Surprisingly, adenosine functions independently of the circadian rhythm. For example, if you have ever pulled an all-nighter and felt the second wave of energy in the morning, that is thanks to your circadian rhythm letting your body know it is time to wake up; meanwhile, adenosine will continue to build until later in the day when you can’t take it anymore and fall asleep.

The Two Sleep Cycles


1.) NREM Sleep

NREM sleep has 4 stages, stages 1-2 are characterized by lighter sleep, while 3-4 are the deepest and most restorative of the stages. 

Memory

NREM weeds and removes unnecessary neural connections and moves short term memories to long term memory sites.

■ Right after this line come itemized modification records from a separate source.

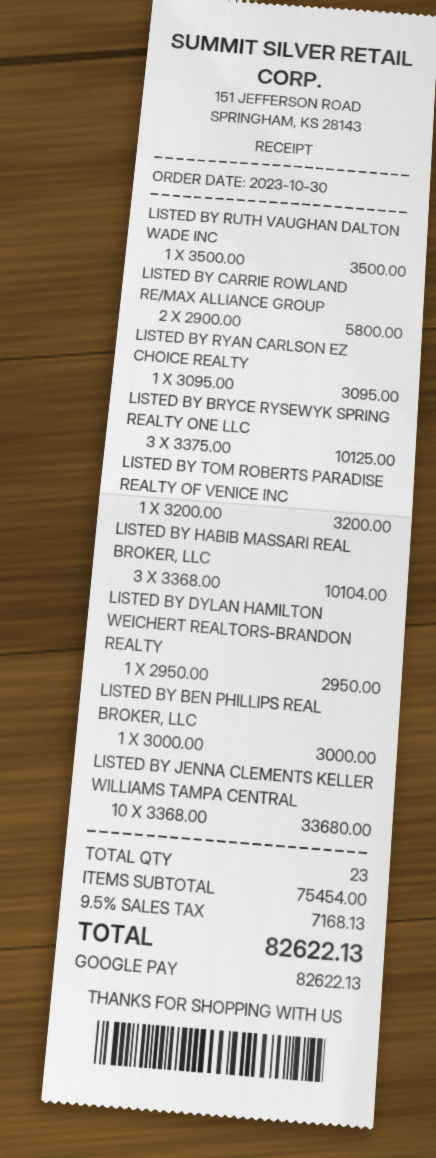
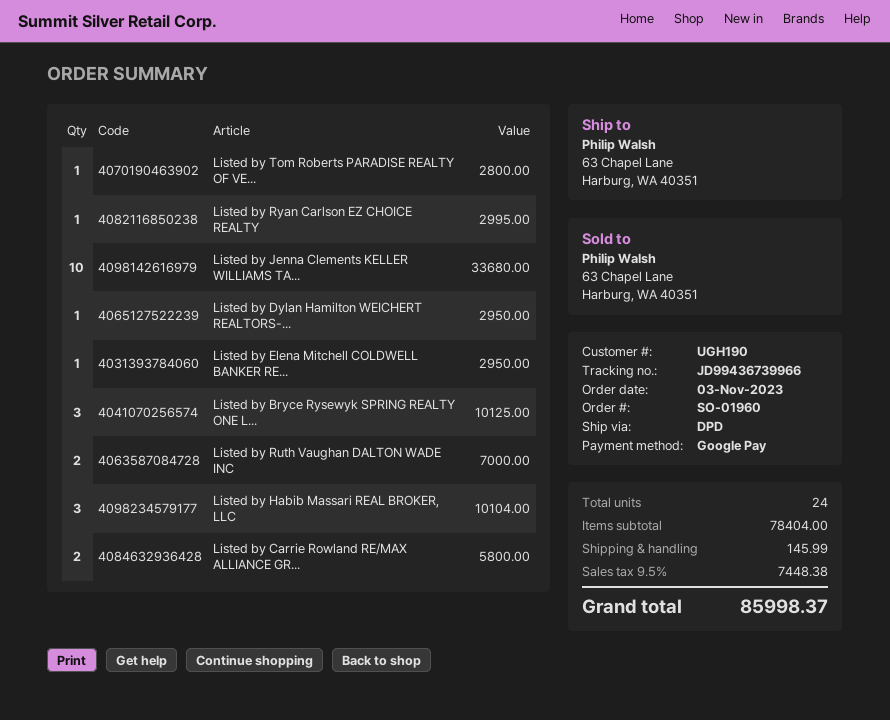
order date: 2023-10-30 -> 2023-11-03
LISTED BY RUTH VAUGHAN DALTON WADE INC: 1 for 3500.00 -> 2 for 7000.00
LISTED BY RYAN CARLSON EZ CHOICE REALTY: 1 for 3095.00 -> 1 for 2995.00
LISTED BY TOM ROBERTS PARADISE REALTY OF VENICE INC: 1 for 3200.00 -> 1 for 2800.00
LISTED BY BEN PHILLIPS REAL BROKER, LLC: 1 for 3000.00 -> none
Listed by Elena Mitchell COLDWELL BANKER RE...: none -> 1 for 2950.00
total quantity: 23 -> 24
subtotal: 75454.00 -> 78404.00
shipping: none -> 145.99
tax: 9.5% = 7168.13 -> 9.5% = 7448.38
total: 82622.13 -> 85998.37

The hippocampus your short term memory center and like RAM in a computer, it has a memory limit. Once the hippocampus is full, existing short term memories will have to be overwritten to create new short term memories. It is during NREM sleep that these vulnerable short term memories are moved to safer long term memory sites. 

Short naps have been shown to move short term memories to long term storage, allowing the hippocampus to clear space for new memories. 

The Brains Sewage System

The glymphatic system is the sewage system of your brain. Every night during sleep the glymphatic system cleans waste with glial cells. Notably, during NREM sleep there is a 20 times increase in waste expulsion.  Avoid dangerous toxins building up in your brain by sleeping more than 7 hours. 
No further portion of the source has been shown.